Supplied data: Begin

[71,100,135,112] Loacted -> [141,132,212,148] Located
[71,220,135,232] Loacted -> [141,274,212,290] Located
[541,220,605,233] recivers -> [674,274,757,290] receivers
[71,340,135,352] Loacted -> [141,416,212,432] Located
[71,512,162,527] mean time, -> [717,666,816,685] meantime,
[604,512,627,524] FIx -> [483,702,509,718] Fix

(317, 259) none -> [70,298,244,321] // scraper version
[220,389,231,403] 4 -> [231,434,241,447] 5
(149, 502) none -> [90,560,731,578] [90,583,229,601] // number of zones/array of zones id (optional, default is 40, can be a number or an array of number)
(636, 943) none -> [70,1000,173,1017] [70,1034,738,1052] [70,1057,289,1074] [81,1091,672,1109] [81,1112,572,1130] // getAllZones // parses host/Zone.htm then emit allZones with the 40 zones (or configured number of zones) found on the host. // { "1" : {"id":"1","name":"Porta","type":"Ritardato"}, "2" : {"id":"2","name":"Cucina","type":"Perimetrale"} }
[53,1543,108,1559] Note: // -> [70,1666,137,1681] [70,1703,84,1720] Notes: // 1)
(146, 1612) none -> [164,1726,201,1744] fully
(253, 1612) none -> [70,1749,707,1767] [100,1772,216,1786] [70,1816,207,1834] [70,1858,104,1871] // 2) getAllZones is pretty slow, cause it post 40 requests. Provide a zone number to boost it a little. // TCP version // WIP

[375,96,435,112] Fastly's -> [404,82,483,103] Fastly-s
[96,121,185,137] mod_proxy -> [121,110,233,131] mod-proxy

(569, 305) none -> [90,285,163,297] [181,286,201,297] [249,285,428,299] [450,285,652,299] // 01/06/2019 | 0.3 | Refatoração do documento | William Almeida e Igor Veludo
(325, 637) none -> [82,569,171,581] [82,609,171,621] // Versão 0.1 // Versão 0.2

Supplied data: End

→ Exercise: Your task is to quote, without any alteration, the lines running from the top of the records to the line that holds "(149, 502) none", both included.

→ Worked solution:
[71,100,135,112] Loacted -> [141,132,212,148] Located
[71,220,135,232] Loacted -> [141,274,212,290] Located
[541,220,605,233] recivers -> [674,274,757,290] receivers
[71,340,135,352] Loacted -> [141,416,212,432] Located
[71,512,162,527] mean time, -> [717,666,816,685] meantime,
[604,512,627,524] FIx -> [483,702,509,718] Fix

(317, 259) none -> [70,298,244,321] // scraper version
[220,389,231,403] 4 -> [231,434,241,447] 5
(149, 502) none -> [90,560,731,578] [90,583,229,601] // number of zones/array of zones id (optional, default is 40, can be a number or an array of number)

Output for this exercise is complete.